There are also more transitory sensory qualities. Weather conditions affect the temperature, moisture levels and light, which in turn affect the colour and texture of petals and leaves. The tilt of the Earth in relation to the Sun, affects the quality of light at different times of the year.
Today, I am focusing on light.
Light adds another dimension.
Midday sun can flatten and unify colours. The lower light at the beginning or end of the day is more gentle. It adds subtlety and softness. Fortunately it is at these times of day when I am most likely to take a walk around the garden: before or after work.
I love the deeply saturated colour on the heads of these doves, compared with their translucent backs.
When plants are backlit, we notice new details. It might be the hairiness of a stem, the creases on a petal, or the veining on a leaf.
The soft textures of this zinnia are brought out in the morning light. The outer petals have a soft down; the inner petals are feathers in a nest.
Some petals sparkle in the sun. The perfect creases in the petals of this nicotiana are also emphasised.
Sometimes we see the outline of a plant all the more clearly.

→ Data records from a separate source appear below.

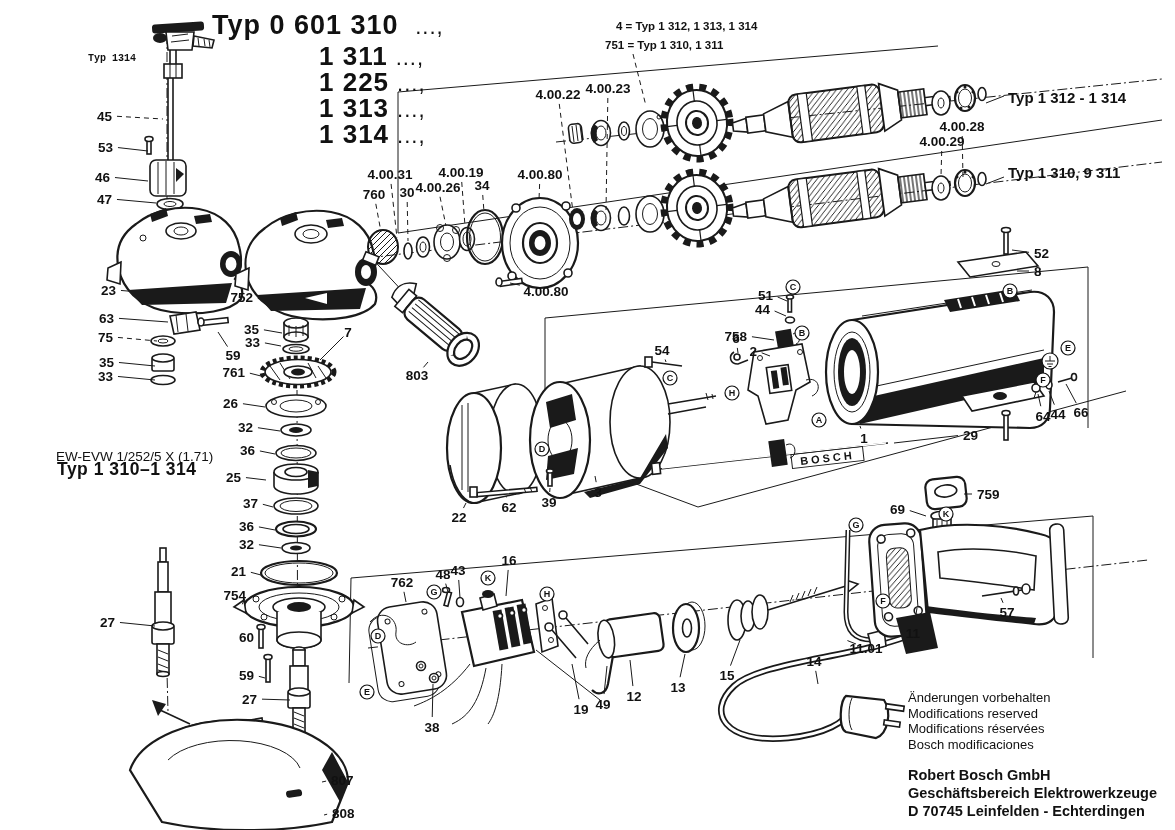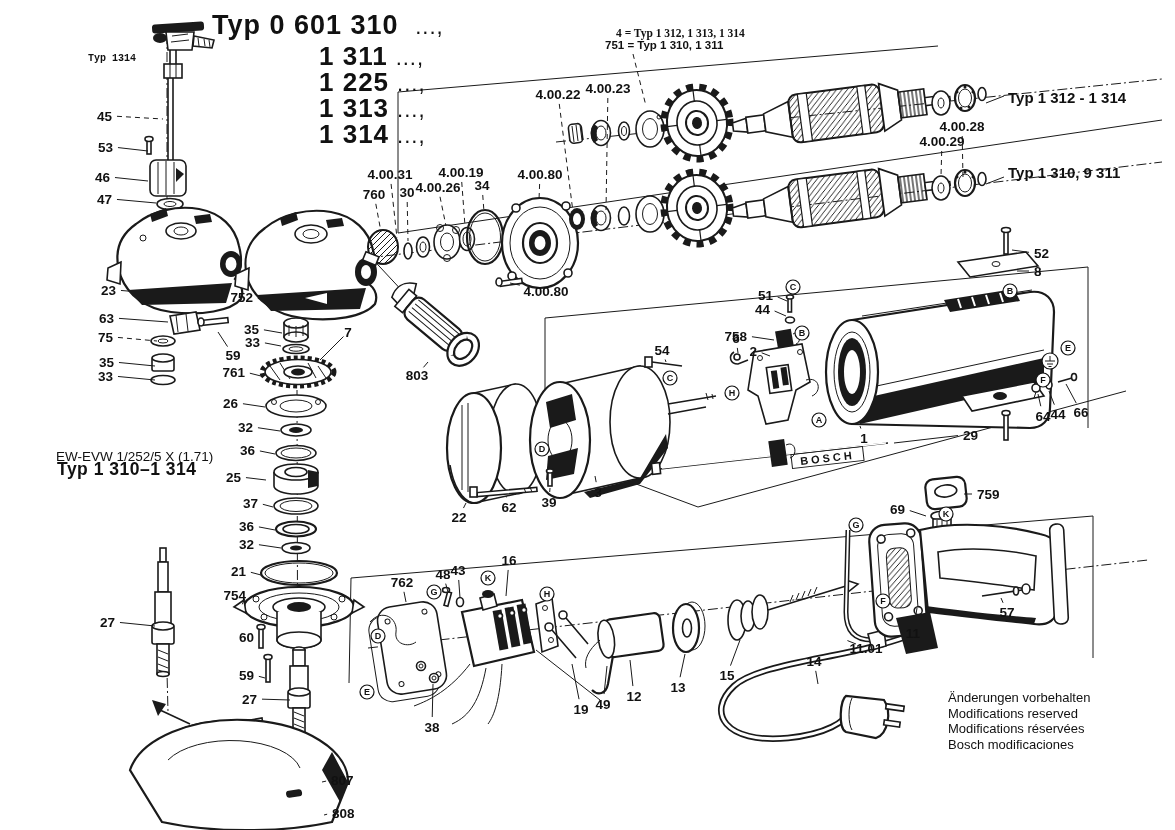"4 = Typ 1 312," div.abs { font-family: Liberation Serif, serif -> none; top: 27px -> 20px }
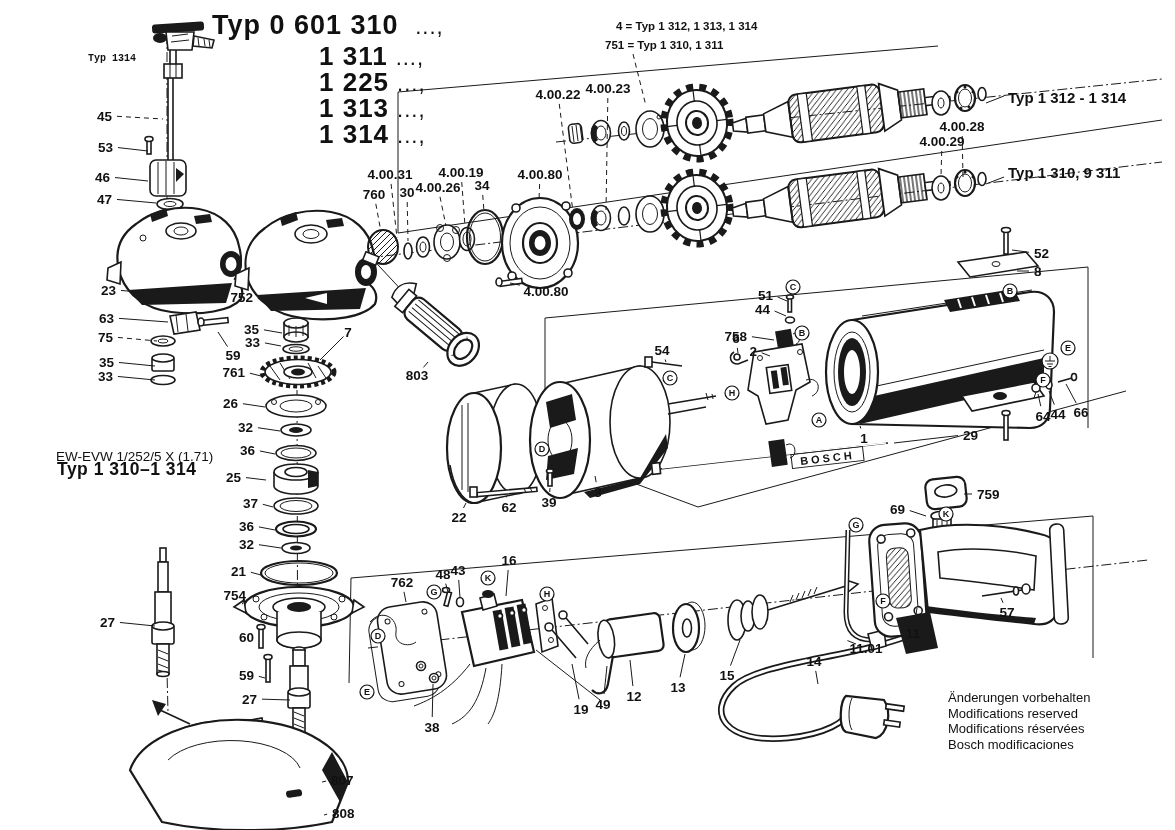"Änderungen vorbehalten" div.abs { margin-left: 40px -> none }
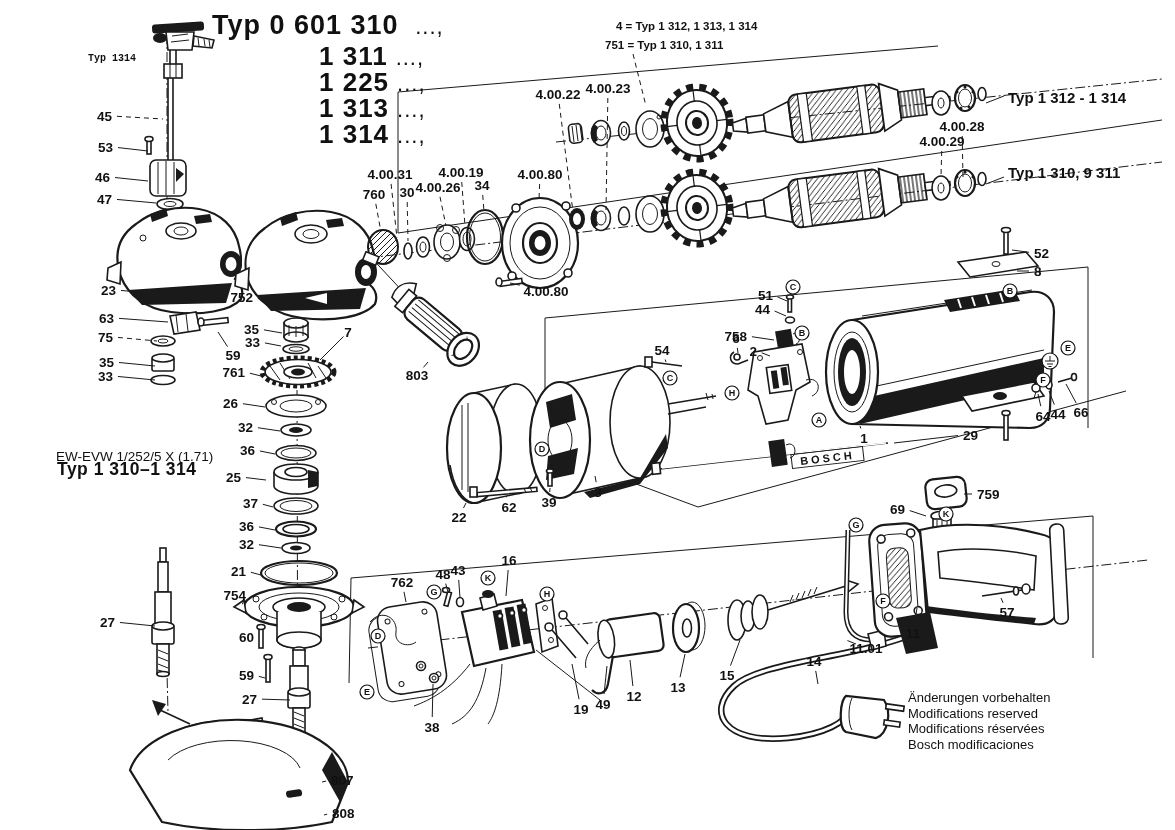"Robert Bosch GmbH" div.abs { html: none -> <div> <div>Robert Bosch GmbH</div> <div>Geschäftsbereich Elektrowerkzeuge</div> <div>D 70745 Leinfelden - Echterdingen</div> </div> }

Or the overlap of foliage.
We see bright white light, like a revelation.
As a flower unfurls, the outer petals become more translucent, like a halo of light. There are deep, dark shadows at the centre.
We notice patterns; repetition of form.
Sometimes light emphasises contrasts in form. Like the distinct arches of this rose, against the soft blobs of phlox behind.
And sometimes the light allows us to appreciate texture. I want to sink my face into this rose.
Light makes us appreciate that we only have this moment. This will never happen quite like this, in this way, ever again.
Like standing in front of a stained glass window, or a glade in a forest with light streaming through.
Notice it, bathe in it, drink it in.